Um jato C-99 da FAB foi buscar a turma em Natal, terra do deputado. Decolou às 19h30 de sexta-feira rumo ao Rio de Janeiro e retornou no domingo, às 23h, após o jogo.
Ao pedir o avião, Alves informou que 14 passageiros poderiam viajar. Pegaram carona com o deputado sete pessoas: sua noiva, Laurita Arruda, dois filhos e um irmão dela, o publicitário Arturo Arruda, com a mulher Larissa, além de um filho do presidente da Câmara. Um amigo de Arturo entrou no voo de volta.
Isso pode parecer fichinha perto dos escândalos que vemos por aí, mas é assunto da maior gravidade. É sintomático do patamar de confusão entre público e privado do Brasil. Somos um país patrimonialista, onde a "res pública" é vista como "cosa nostra" por aqueles no poder. Esse tipo de abuso deve ser coibido com firmeza. Precisamos de algo como "tolerância zero", punindo com severidade os "pequenos" delitos, para passar a mensagem. Se os abusos menores passarem impunes, isso será um convite para abusos cada vez maiores.
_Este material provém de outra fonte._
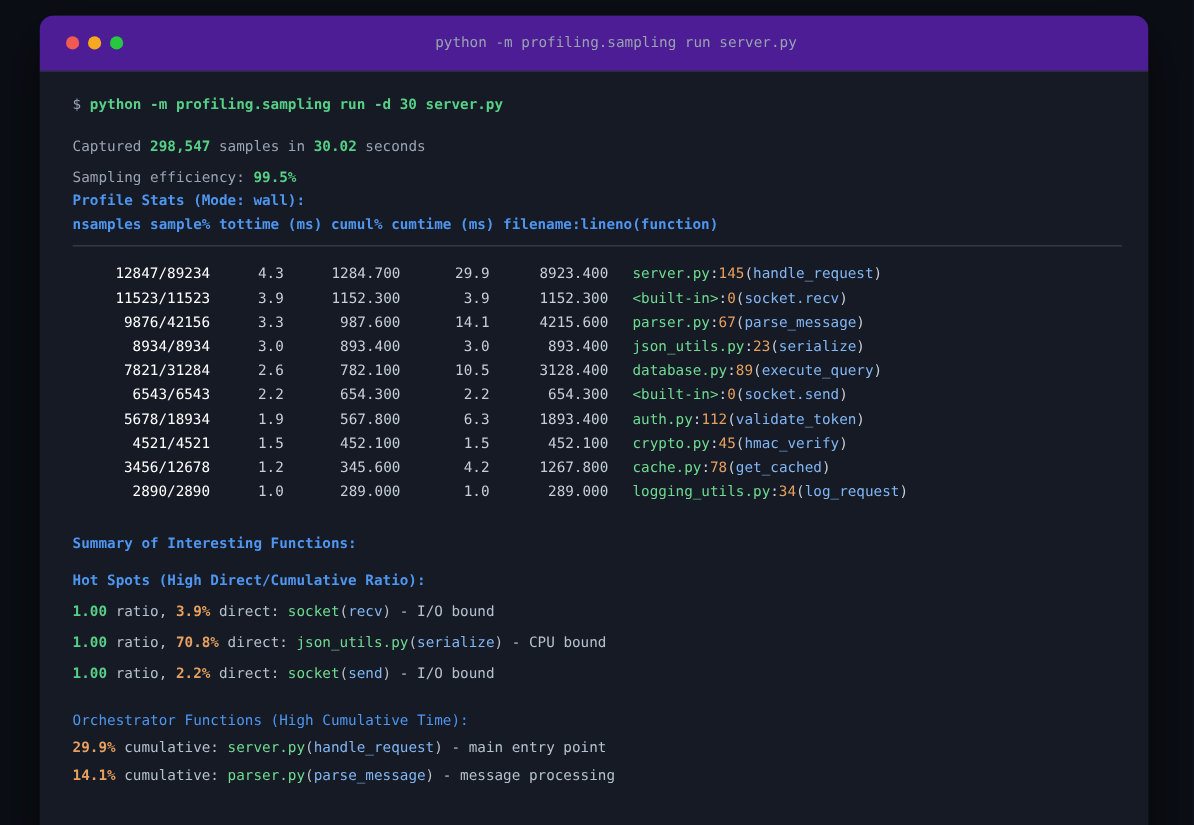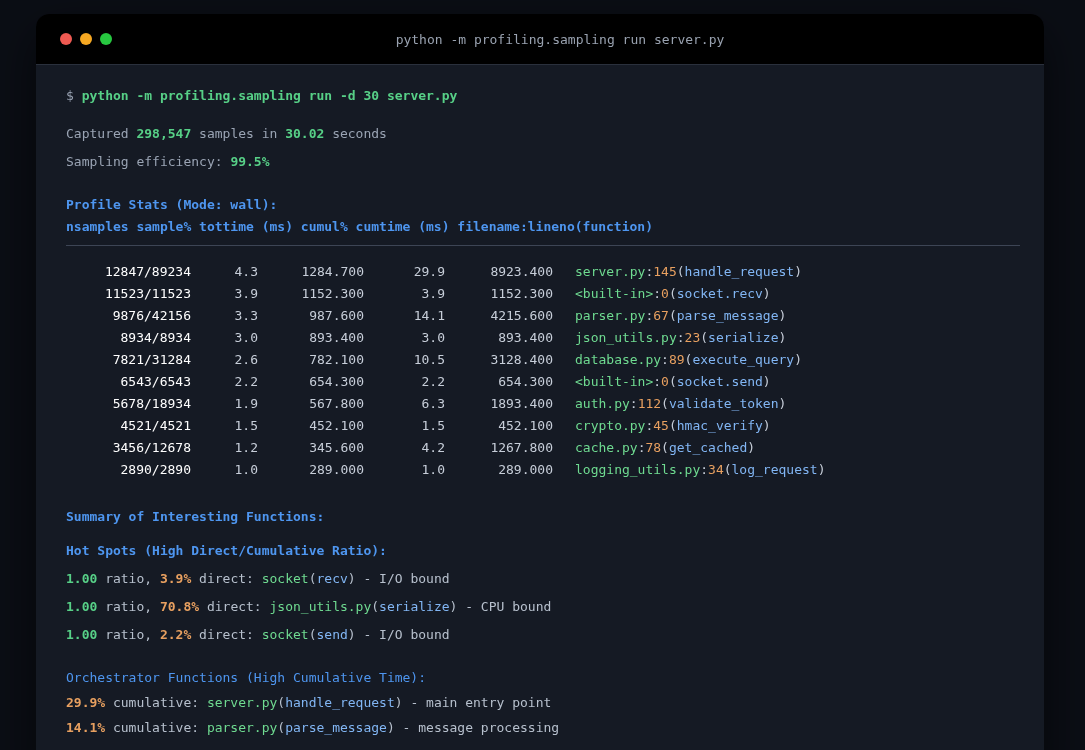--- a/index.html
+++ b/index.html
@@ -20,7 +20,7 @@
   }
   .titlebar {
     height: 51px;
-    background: #000000;
+    background: #4c1d95;
     border-bottom: 1px solid #2a303c;
     display: flex;
     align-items: center;

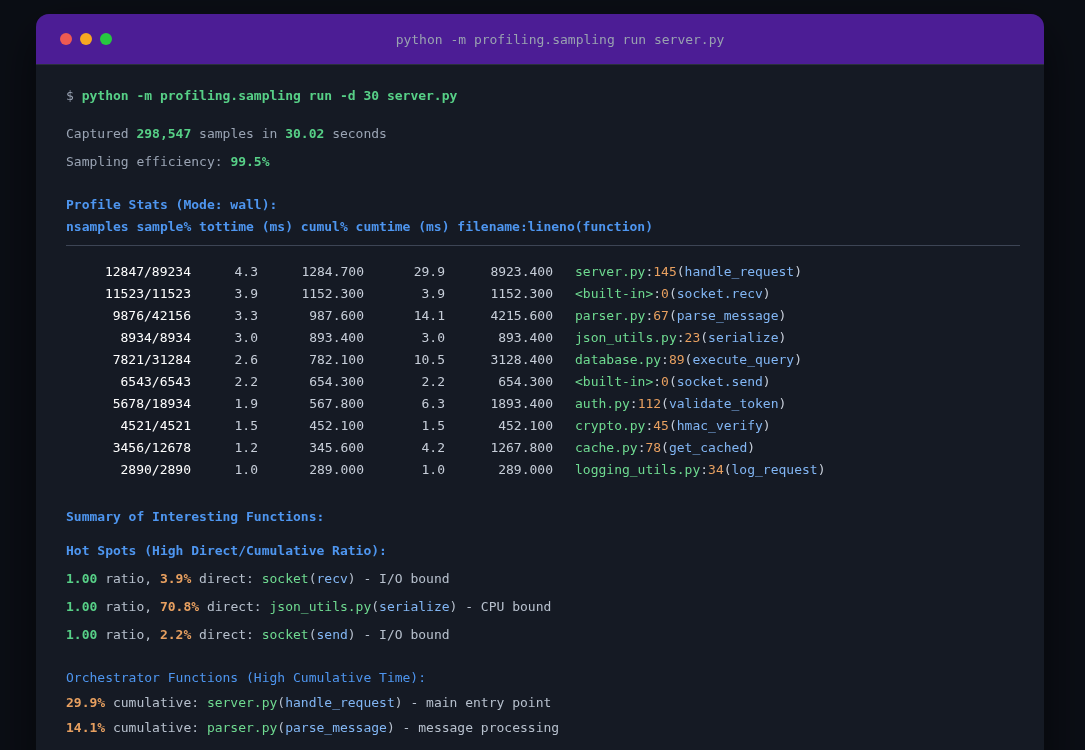--- a/index.html
+++ b/index.html
@@ -54,7 +54,7 @@
 
   .cmd-line   { margin-bottom: 18px; }
   .info-line  { margin-bottom: 8px; }
-  .eff-line   { margin-bottom: 22px; }
+  .eff-line   { }
   .ptitle     { line-height: 22px; height: 22px; font-weight: bold; }
   .pheader    { line-height: 22px; height: 22px; font-weight: bold; margin-bottom: 7px; }
   .rule       { border: none; border-top: 1px solid #3d4555; height: 0; width: 954px; }

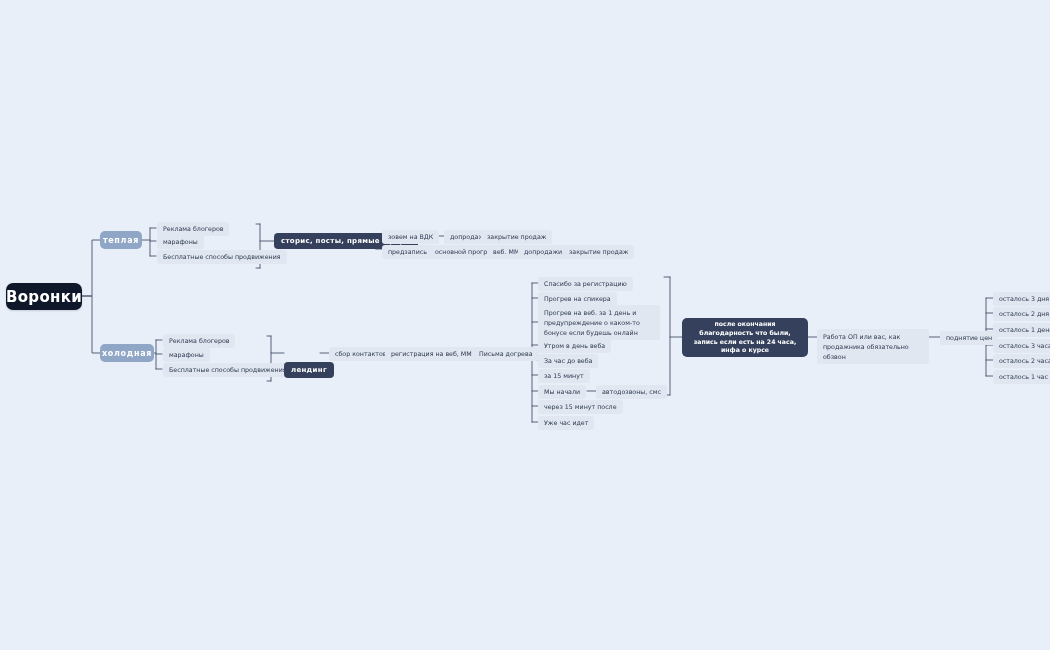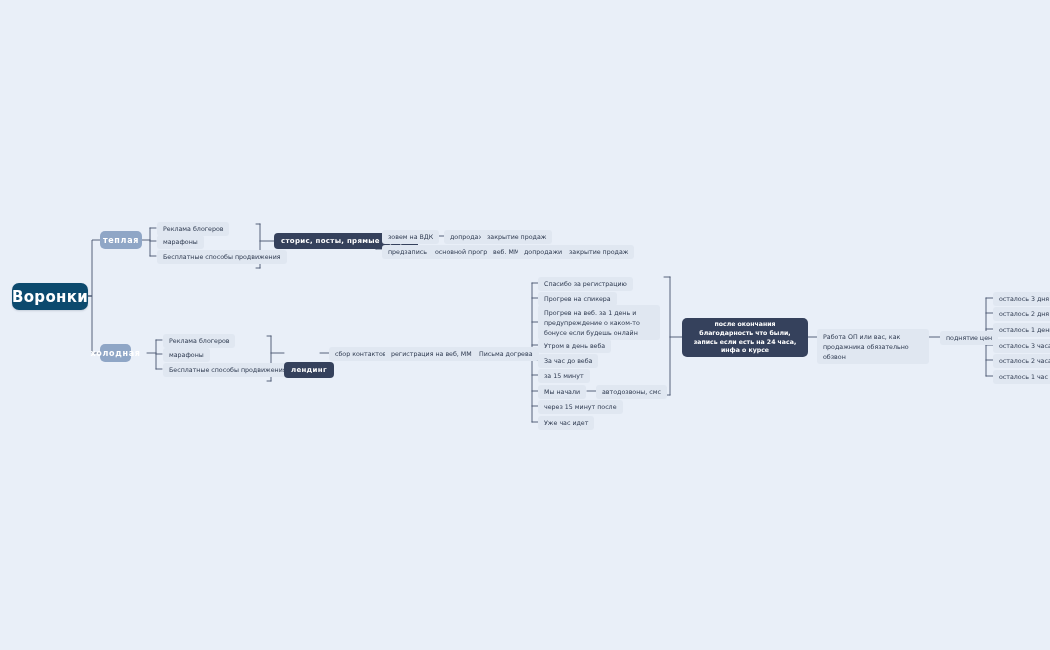--- a/index.html
+++ b/index.html
@@ -18,10 +18,10 @@
 
   
   .root{
-    background:#0c4a6e;color:#ffffff;font-weight:bold;font-size:15px;
+    background:#0f172a;color:#ffffff;font-weight:bold;font-size:15px;
     border-radius:7px;padding:8px 14px;letter-spacing:.3px;
     box-shadow:0 1px 2px rgba(40,55,80,.18);
-    display:flex;align-items:center;justify-content:center;margin-left:6px;
+    display:flex;align-items:center;justify-content:center;
   }
   .branch{
     background:#8fa6c6;color:#ffffff;font-weight:bold;font-size:8px;

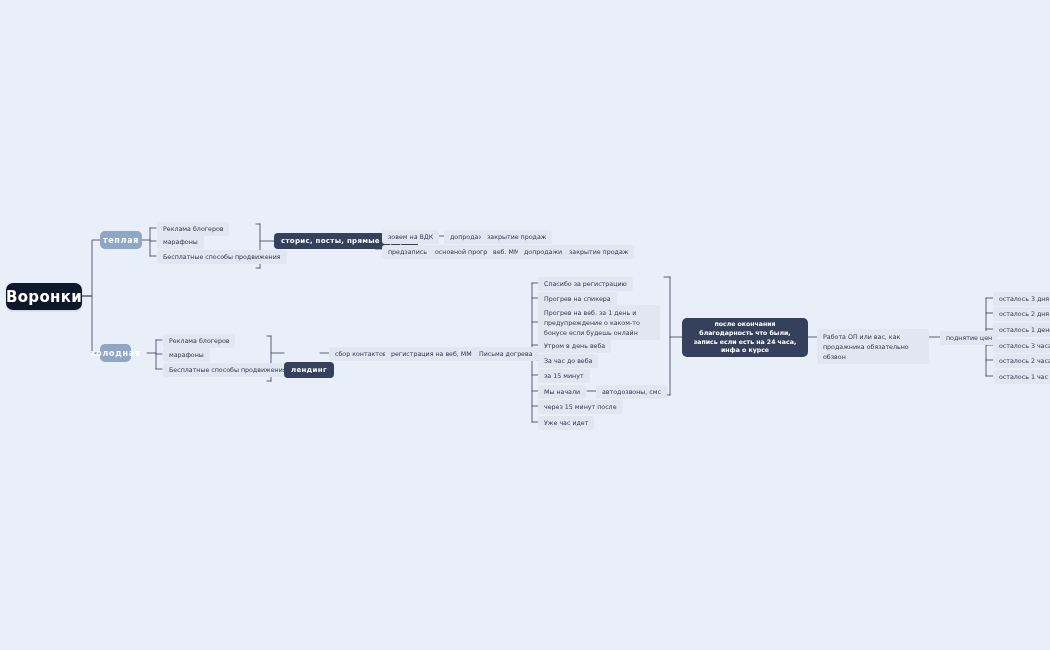--- a/index.html
+++ b/index.html
@@ -150,7 +150,7 @@
   <div class="node chip" style="left:518px;top:245px;">допродажи</div>
   <div class="node chip" style="left:563px;top:245px;">закрытие продаж</div>
 
-  <div class="node branch" style="left:100px;top:344px;width:31px;height:18px;">холодная</div>
+  <div class="node branch" style="left:100px;top:344px;width:54px;height:18px;">холодная</div>
 
   <div class="node chip" style="left:163px;top:334px;">Реклама блогеров</div>
   <div class="node chip" style="left:163px;top:348px;">марафоны</div>

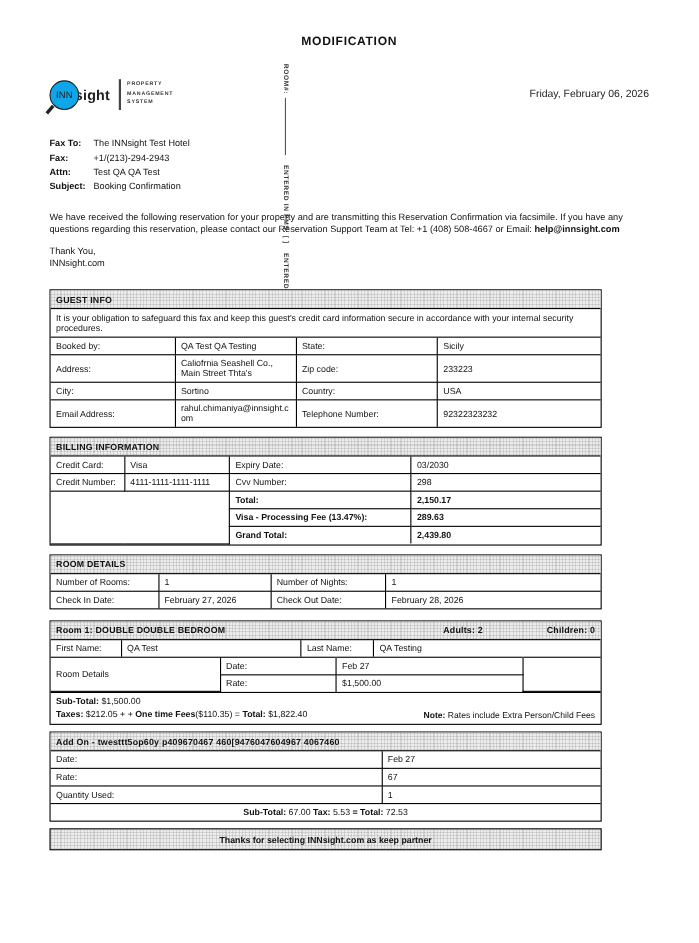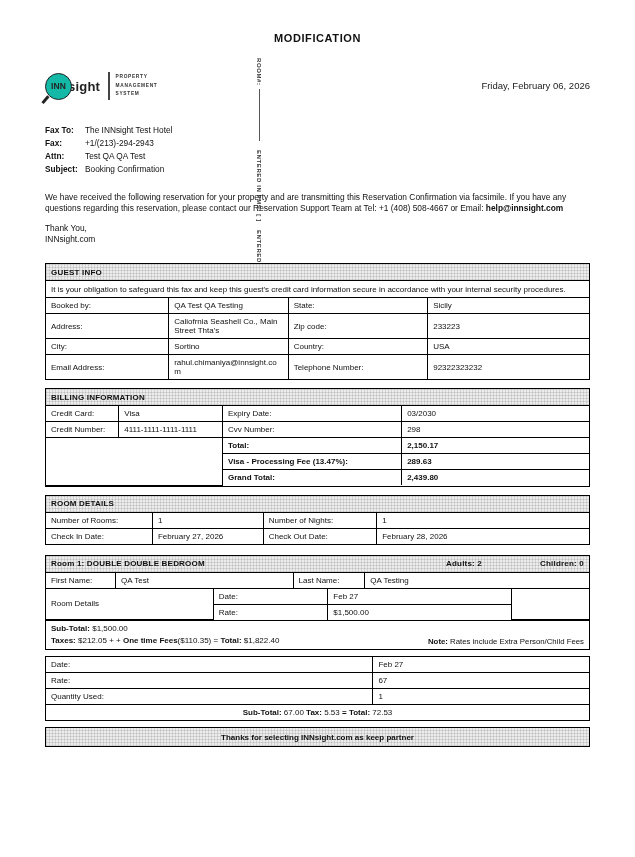--- a/index.html
+++ b/index.html
@@ -20,8 +20,8 @@
   .logo-circle {
     width:27px; height:27px; border:1.6px solid #222; border-radius:50%;
     display:flex; align-items:center; justify-content:center;
-    font-weight:700; font-size:8.5px; letter-spacing:.2px; color:#222;
-    position:relative; background:#14b8a6; z-index:1;
+    font-weight:400; font-size:8.5px; letter-spacing:.2px; color:#222;
+    position:relative; background:#0ea5e9; z-index:1;
   }
   .logo-circle::after {
     content:""; position:absolute; left:-2px; bottom:-5px;

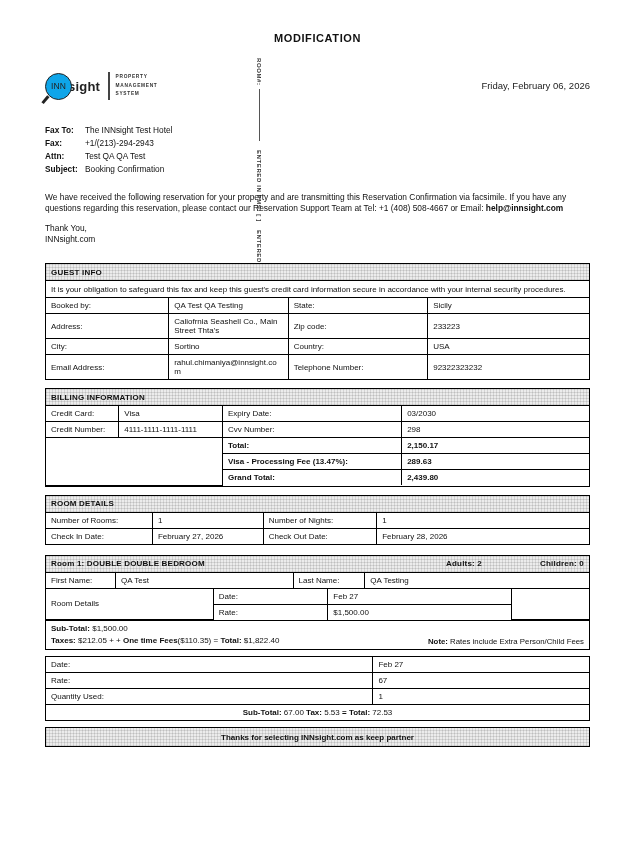--- a/index.html
+++ b/index.html
@@ -57,7 +57,7 @@
   .letter .body { margin-bottom:8px; }
   .bold { font-weight:700; }
   
-  .sections { position:absolute; left:45px; top:253px; width:545px; }
+  .sections { position:absolute; left:45px; top:253px; width:502px; }
   .section { border:1.6px solid #000; margin-bottom:8px; background:#fff; }
   .hatch {
     background-color:#ececec;

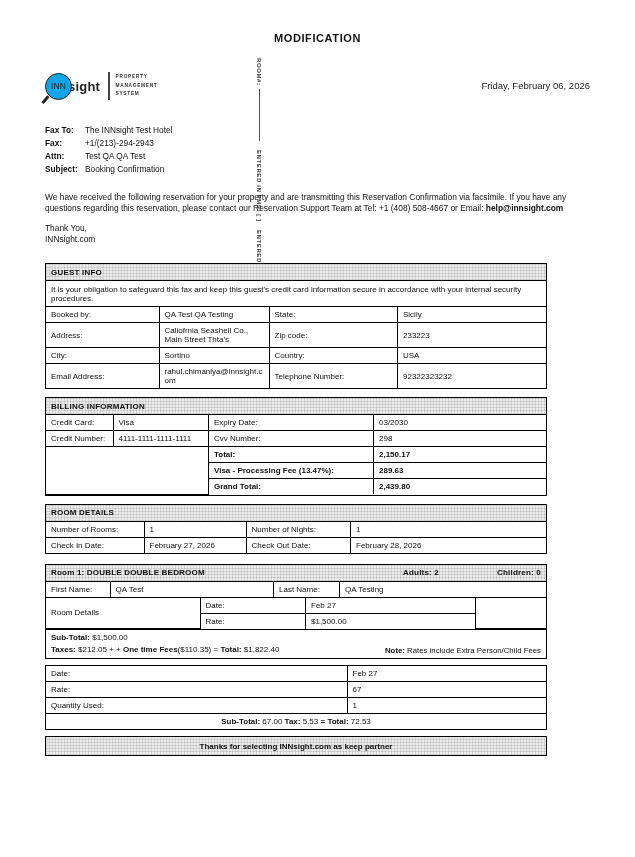--- a/index.html
+++ b/index.html
@@ -307,6 +307,7 @@
     </div>
 
     <div class="section" style="margin-bottom:6px;">
+      <div class="section-header hatch">Add On - twesttt5op60y p409670467 460[9476047604967 4067460</div>
       <table>
         <colgroup>
             <col style="width:60.2%">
O estado brasileiro não pertence aos políticos. Eles são nossos empregados, foram eleitos para administrar a coisa pública, e não podem se valer disso para benefícios particulares. O avião da FAB é para fins estatais, não para uma família inteira agir como se fosse a bilionária proprietária de um jatinho particular, para curtir um jogo emocionante. Chega! Basta! Está na hora de criarmos uma clara divisão entre o que é público, e o que é privado.